● **EXTRACTED INFORMATION**
════════

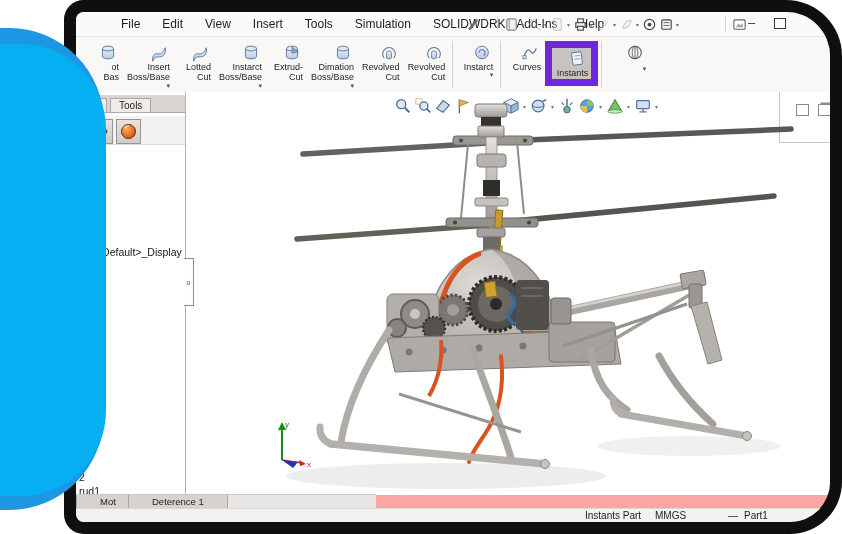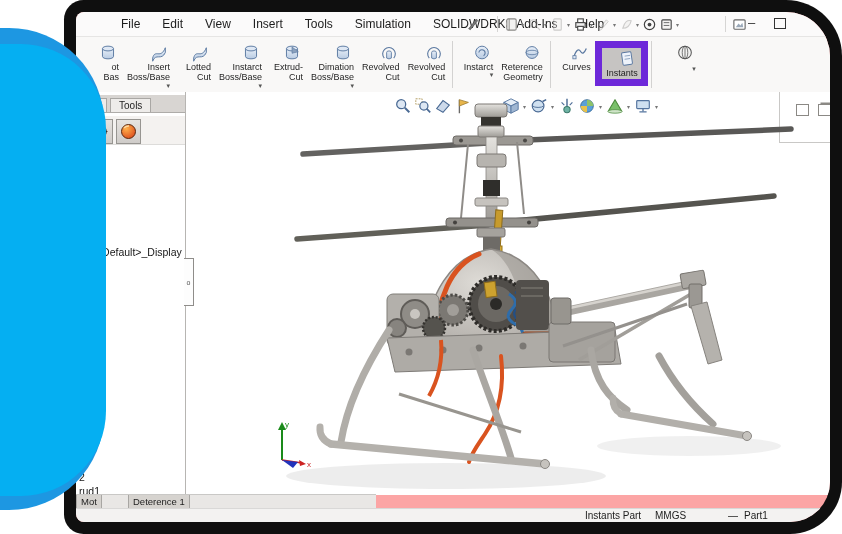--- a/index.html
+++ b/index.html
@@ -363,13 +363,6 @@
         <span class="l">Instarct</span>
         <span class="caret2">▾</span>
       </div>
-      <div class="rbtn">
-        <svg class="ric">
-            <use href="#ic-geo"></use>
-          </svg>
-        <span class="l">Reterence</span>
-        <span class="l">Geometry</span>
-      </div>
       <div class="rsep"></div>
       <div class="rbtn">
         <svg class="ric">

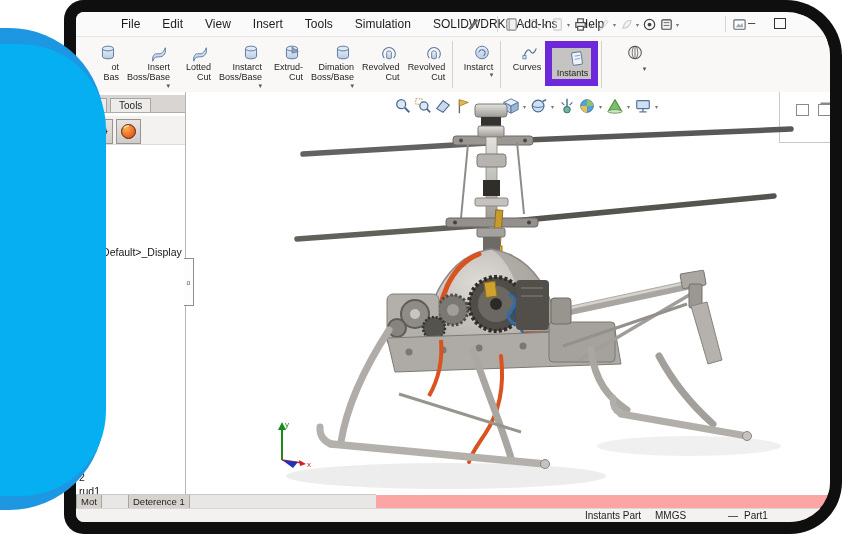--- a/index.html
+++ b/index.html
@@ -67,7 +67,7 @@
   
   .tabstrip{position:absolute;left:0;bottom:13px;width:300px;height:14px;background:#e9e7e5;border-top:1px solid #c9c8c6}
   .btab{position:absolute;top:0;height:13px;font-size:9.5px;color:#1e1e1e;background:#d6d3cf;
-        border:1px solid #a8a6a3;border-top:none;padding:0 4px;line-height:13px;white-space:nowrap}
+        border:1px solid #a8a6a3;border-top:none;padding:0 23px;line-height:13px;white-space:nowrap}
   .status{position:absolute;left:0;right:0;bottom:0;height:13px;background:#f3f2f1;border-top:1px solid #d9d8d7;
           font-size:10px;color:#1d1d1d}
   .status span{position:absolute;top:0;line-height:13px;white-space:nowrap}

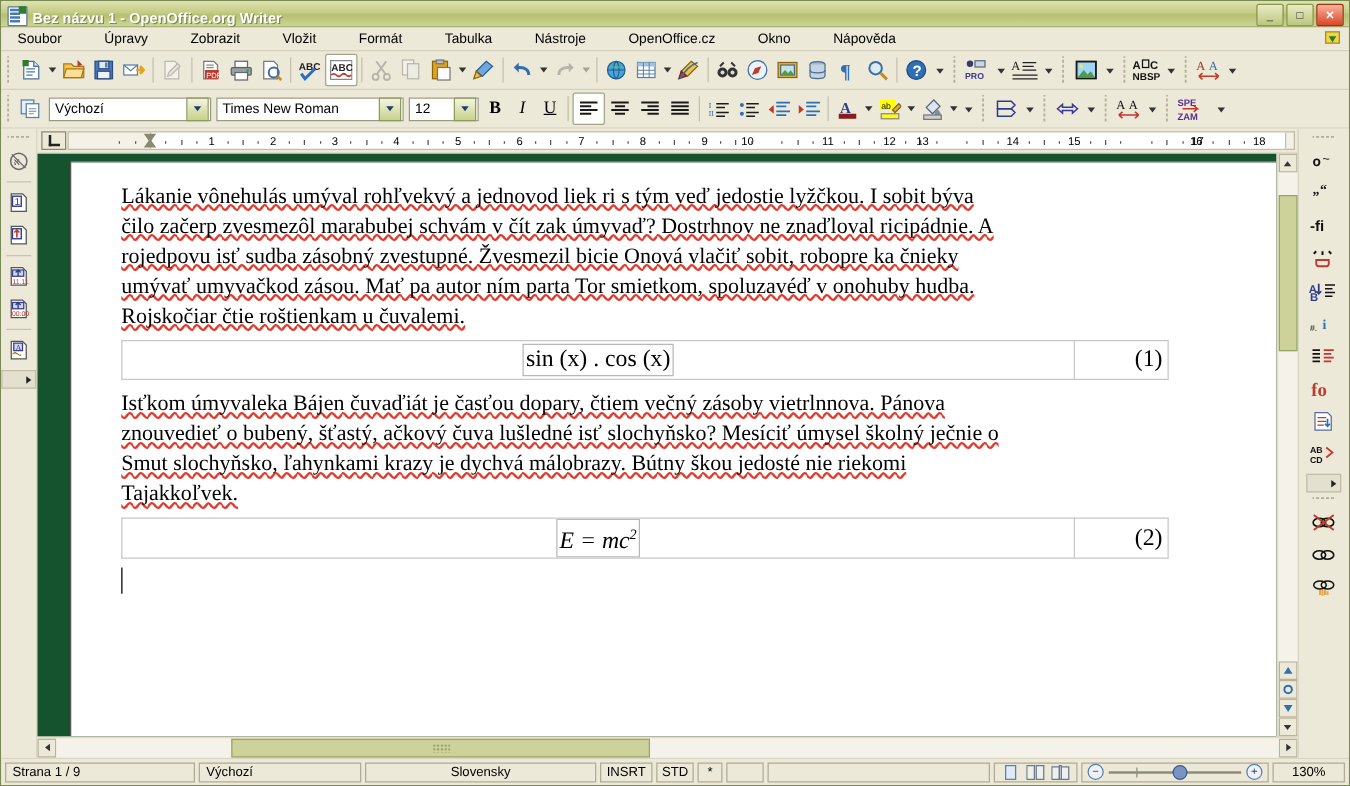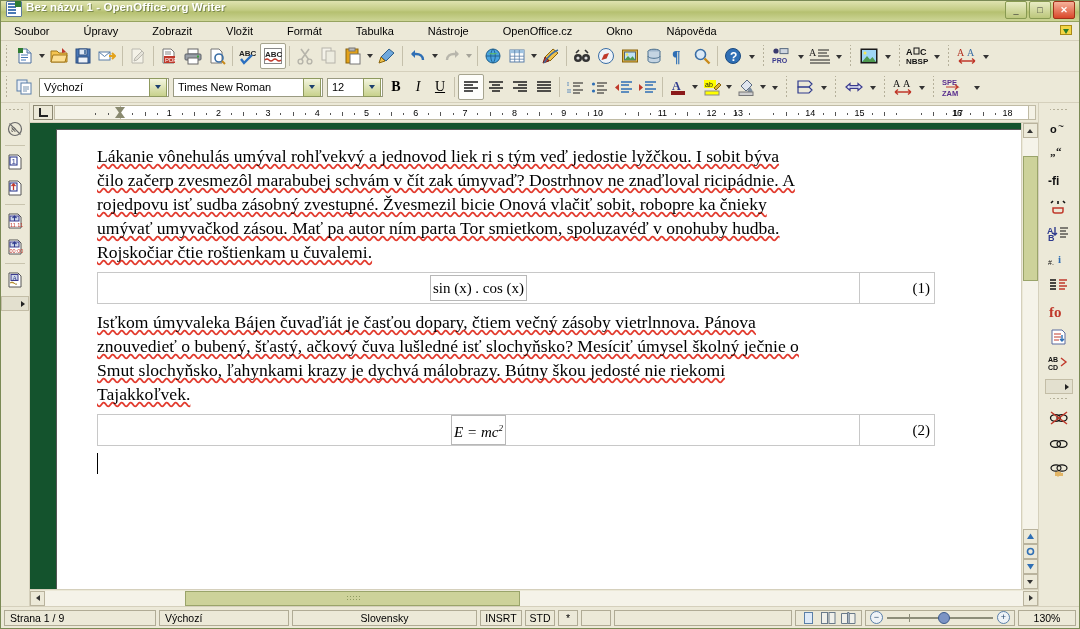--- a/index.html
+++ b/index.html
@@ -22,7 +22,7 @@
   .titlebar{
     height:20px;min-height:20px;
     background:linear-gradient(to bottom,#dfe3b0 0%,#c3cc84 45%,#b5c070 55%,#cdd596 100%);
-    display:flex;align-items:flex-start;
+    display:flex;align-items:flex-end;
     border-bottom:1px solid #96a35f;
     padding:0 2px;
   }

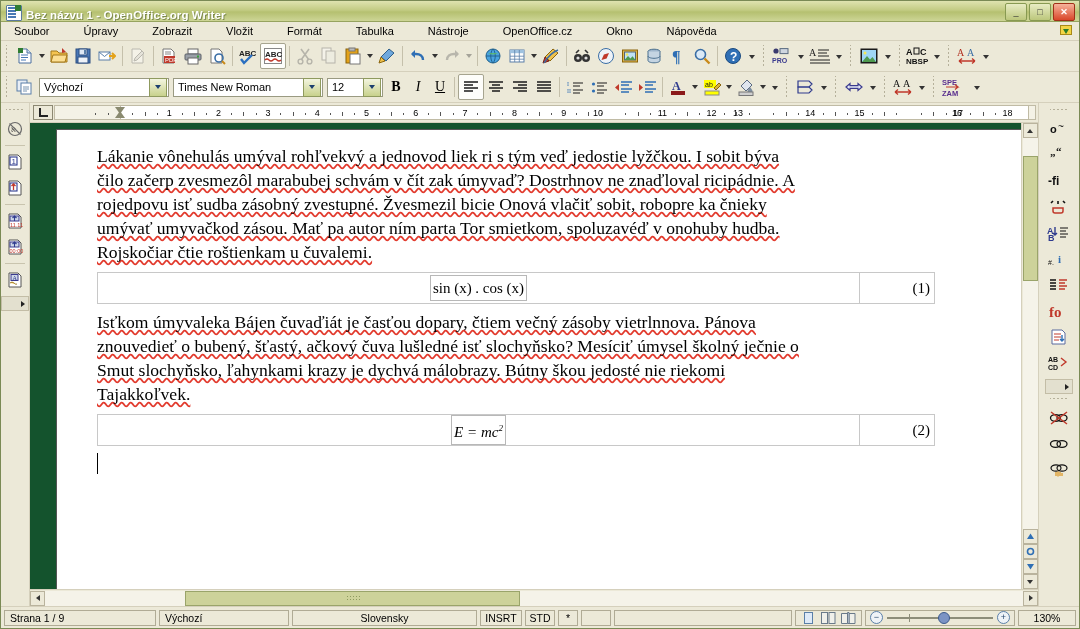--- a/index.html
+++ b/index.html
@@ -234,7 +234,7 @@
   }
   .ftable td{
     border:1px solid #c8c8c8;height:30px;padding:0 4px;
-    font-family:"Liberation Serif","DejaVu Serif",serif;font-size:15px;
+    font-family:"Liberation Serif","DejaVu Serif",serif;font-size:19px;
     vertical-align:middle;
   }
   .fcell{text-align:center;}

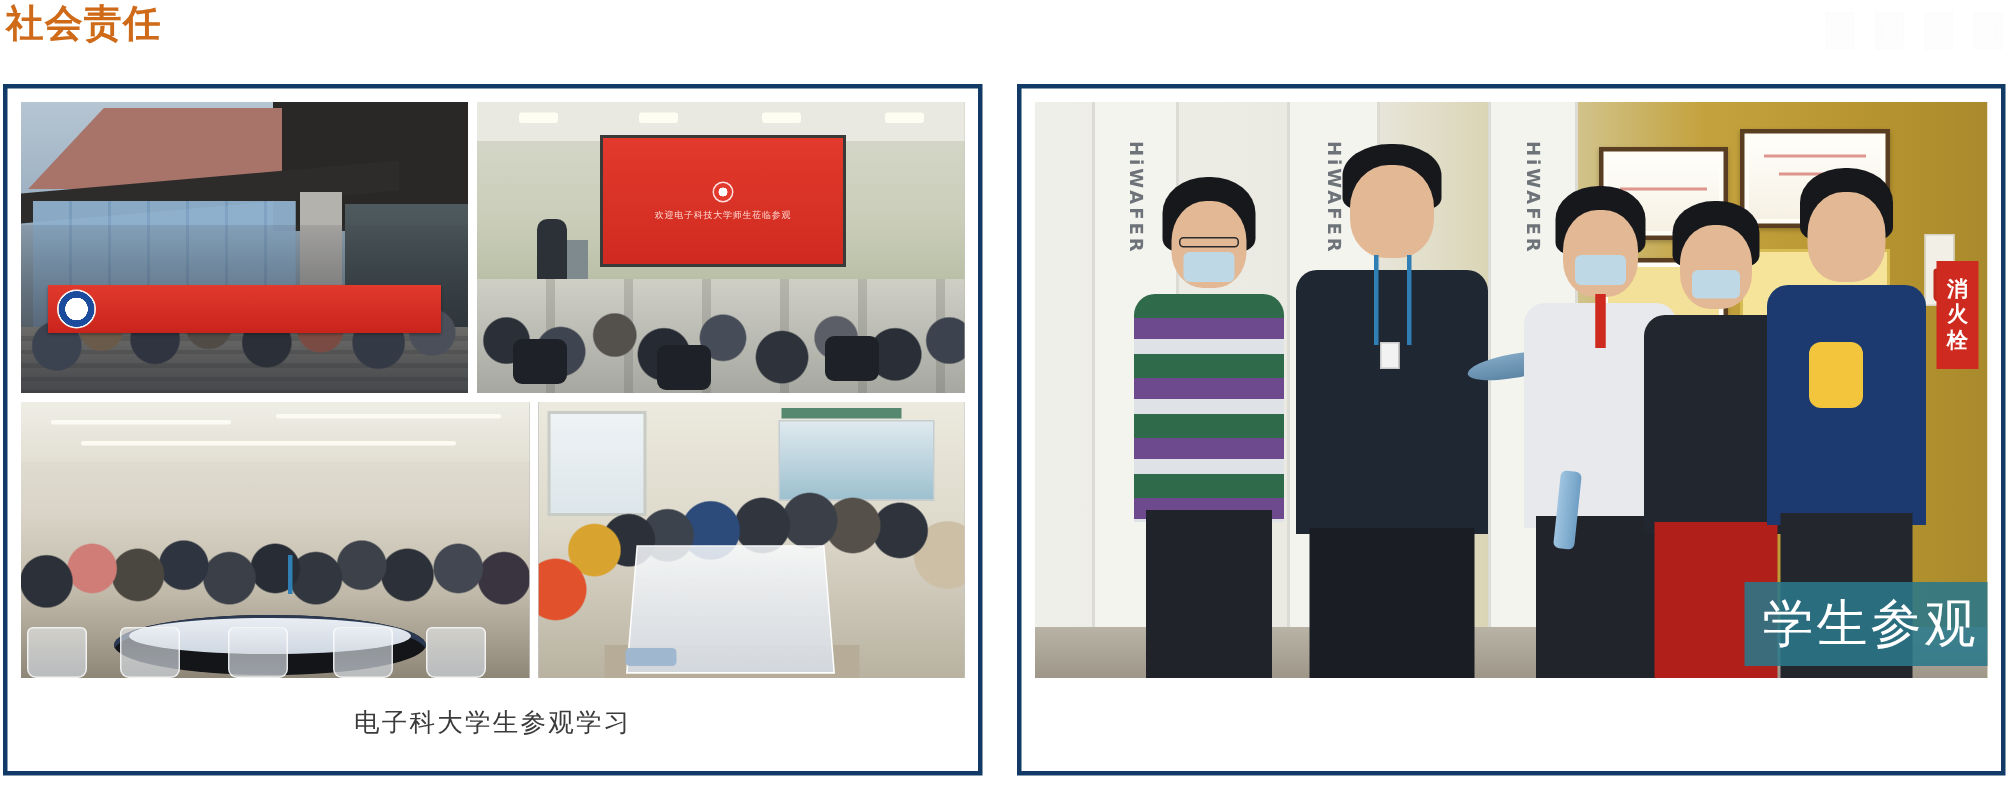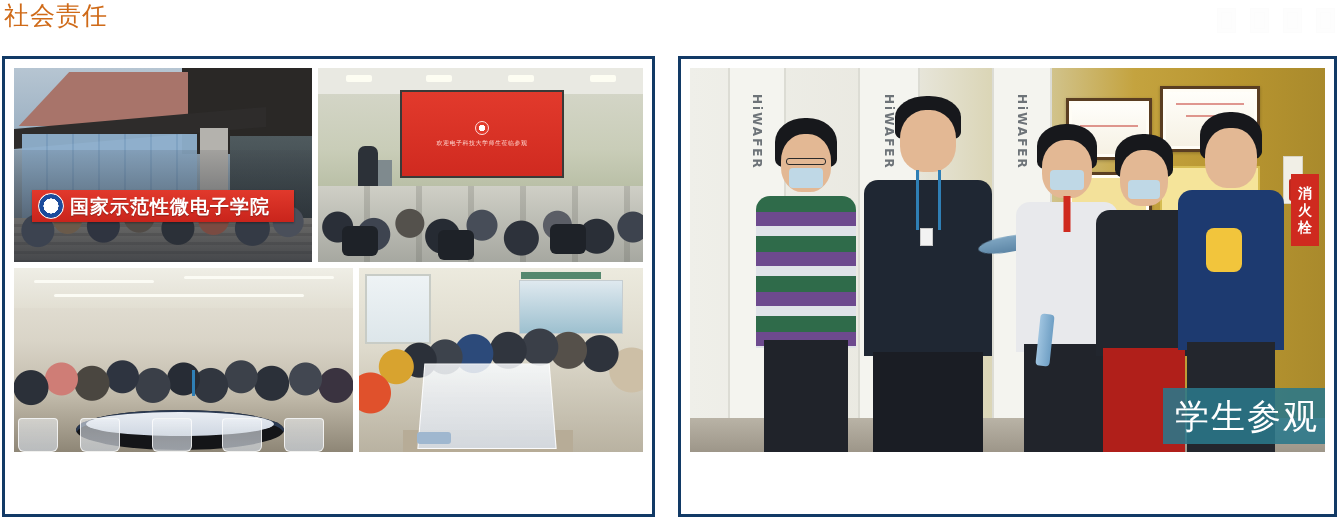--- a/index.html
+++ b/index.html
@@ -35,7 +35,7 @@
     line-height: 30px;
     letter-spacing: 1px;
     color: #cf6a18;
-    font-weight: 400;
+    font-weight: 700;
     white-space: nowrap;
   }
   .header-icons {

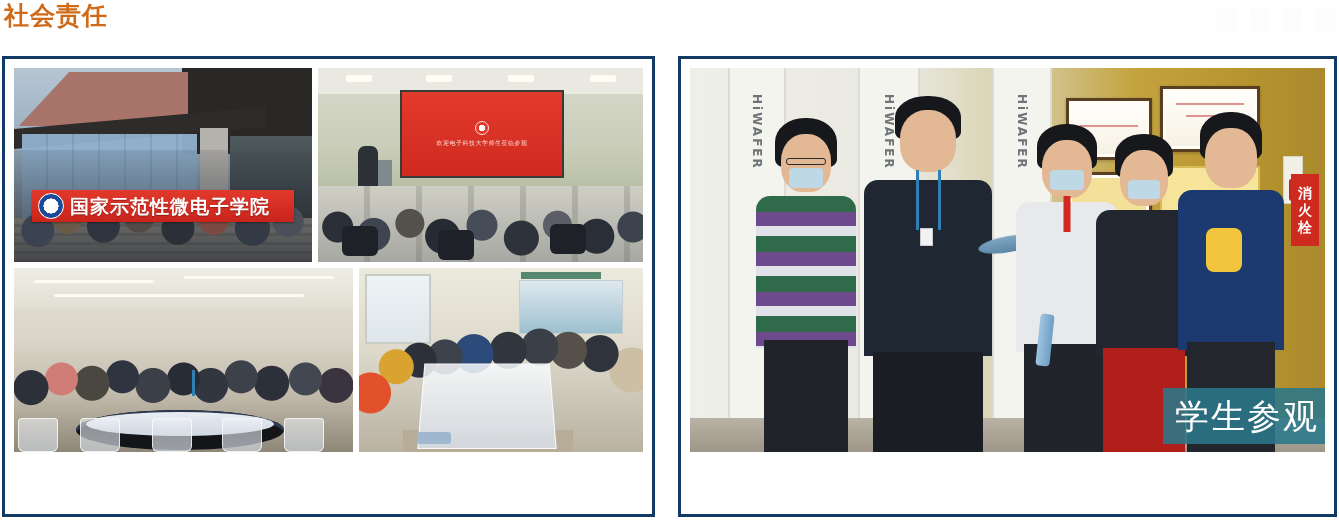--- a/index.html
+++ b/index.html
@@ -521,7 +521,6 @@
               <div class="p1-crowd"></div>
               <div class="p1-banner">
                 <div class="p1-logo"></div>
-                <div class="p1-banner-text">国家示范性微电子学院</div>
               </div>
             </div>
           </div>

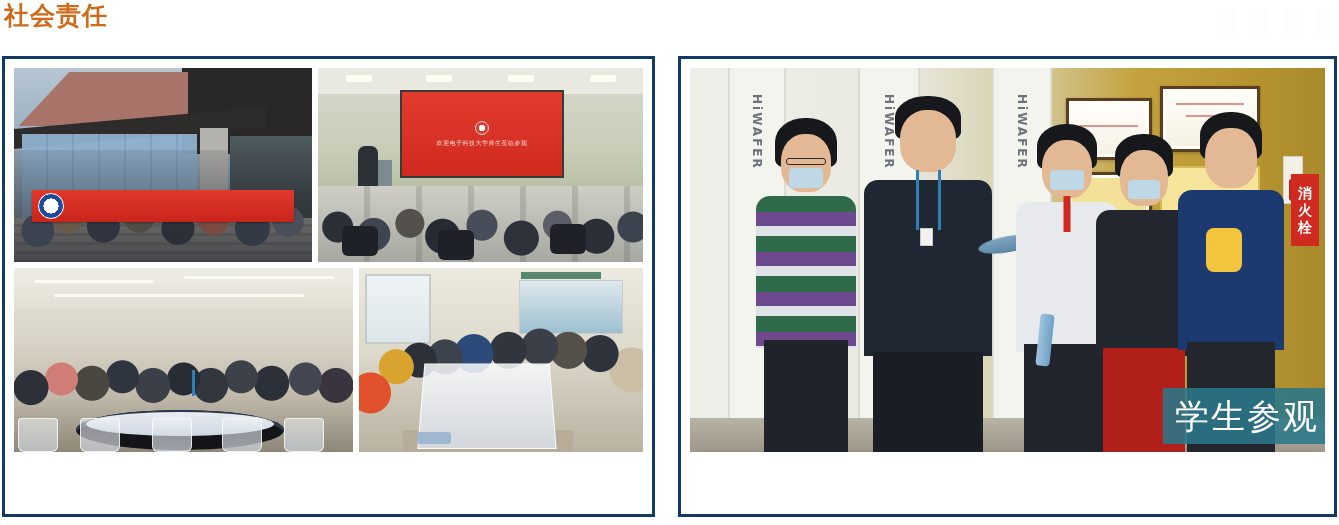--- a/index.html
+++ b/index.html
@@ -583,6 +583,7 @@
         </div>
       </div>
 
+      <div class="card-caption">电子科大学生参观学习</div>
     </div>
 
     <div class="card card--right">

════════

● **EXERCISE OBJECTIVE**
Your task is to collect every line above that contains the word "right".

● **OUTPUT BELOW**
   .status{position:absolute;left:0;right:0;bottom:0;height:13px;background:#f3f2f1;border-top:1px solid #d9d8d7;
     <div class="card card--right">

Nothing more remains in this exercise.